The model was coded in NetLogo, and is available from the file data_sharing_policies.nlogo.
Code for the generation of the networks is available in the self-contained notebook network_generation/00-network-generation.qmd.
The analysis pipeline consisted of multiple steps:
- Run the model using the scripts in
batch_commands. - Pre-process the output files from the simulation to prepare them for analysis in Spark (files
01-move-to-parquet.Rand02-pivot-columns.Rinpre-process). - Analyse various parts of the model with the analysis notebooks in
analysis.
Due to size constraints we share the outputs from steps (1) and (3). The intermediate files from step (2) are larger than the files from step (1), and contain the same content.

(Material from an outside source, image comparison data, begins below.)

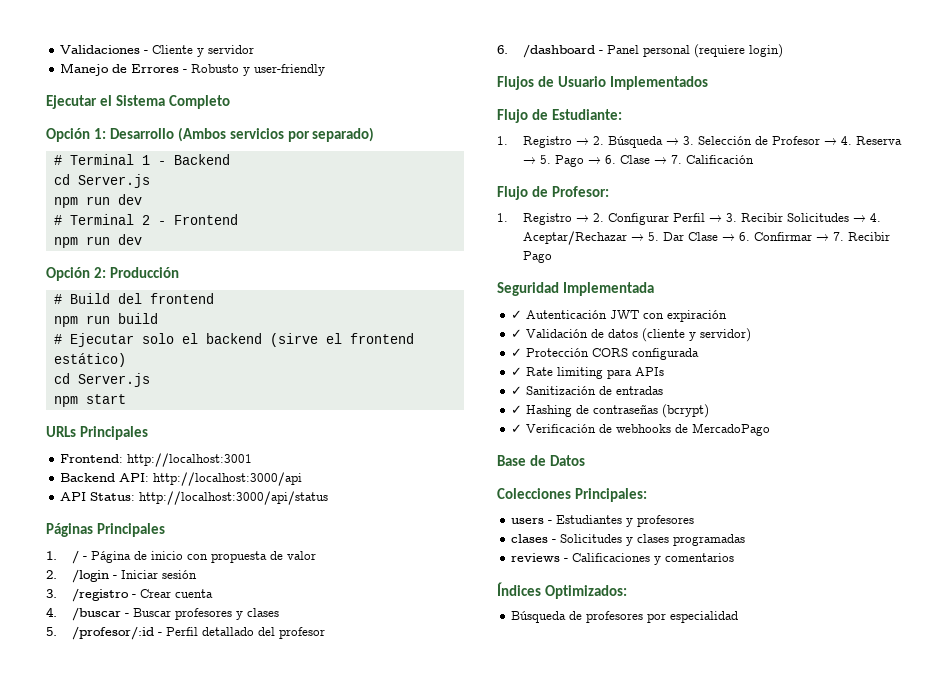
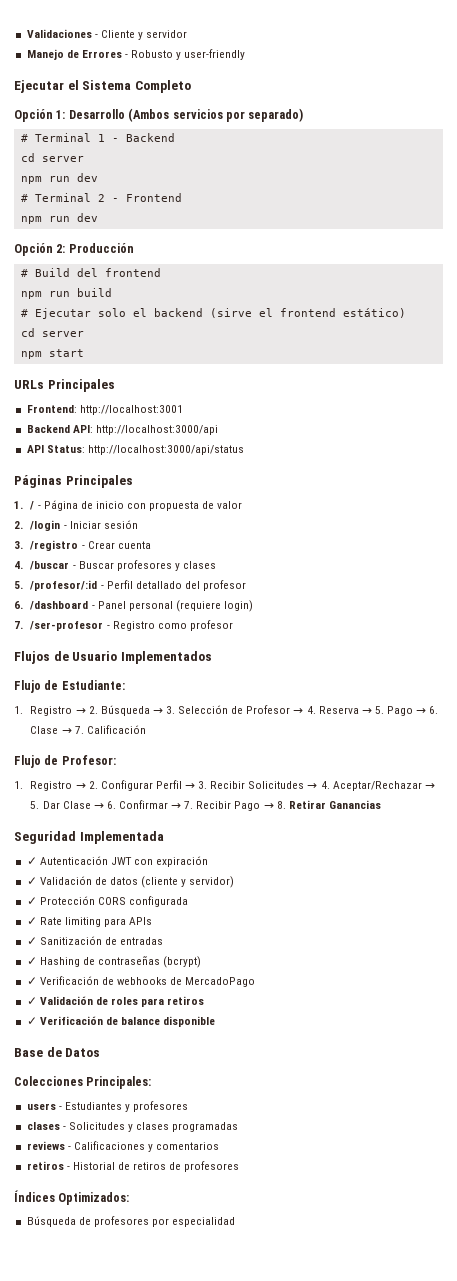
  # Terminal 1 - Backend
- cd Server.js
+ cd server
  # Ejecutar solo el backend (sirve el frontend estático)
- cd Server.js
+ cd server
+ 7. /ser-profesor - Registro como profesor
- 1. Registro → 2. Configurar Perfil → 3. Recibir Solicitudes → 4. Aceptar/Rechazar → 5. Dar Clase → 6. Confirmar → 7. Recibir Pago
+ 1. Registro → 2. Configurar Perfil → 3. Recibir Solicitudes → 4. Aceptar/Rechazar → 5. Dar Clase → 6. Confirmar → 7. Recibir Pago → 8. Retirar Ganancias
+ ✓ Validación de roles para retiros
+ ✓ Verificación de balance disponible
+ retiros - Historial de retiros de profesores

A short note on naming conventions. In the paper, we speak of four types of networks, but the names are slightly different than in the code. This is just because the naming became more precise over the course of the analysis. The mapping between the output files and the reported networks is as follows:
- "vary_incentives.csv.bz2" = No network.
- "vary_incentives_individuals_clustered.csv.bz2" = high clustering.
- "vary_incentives_individuals_fragmented.csv.bz2" = low clustering.
- "vary_incentives_individuals_random network.csv.bz2" = random network.
The repo also contains outputs and analysis notebooks for the sensitivity analysis. The analysis was done in Spark due to the large file sizes. We share three "packages" of data that we used for the sensitivity analysis:
- gain-sensitivity-data.tar.bz2
- sigma-sensitivity-data.tar.bz2
- costs-sensitivity-data.tar.bz2
These archives contain two files each: a general file for the sensitivity analysis,
and one with individual-level data. Both are stored as .parquet files.
They are already processed (similar to step 2 above), so can be readily analysed
using the files 10-Figure-1-sensitivity.qmd, 10-Figure-2-sensitivity.qmd,
and 10-Figure-3-sensitivity.qmd which are available under analysis.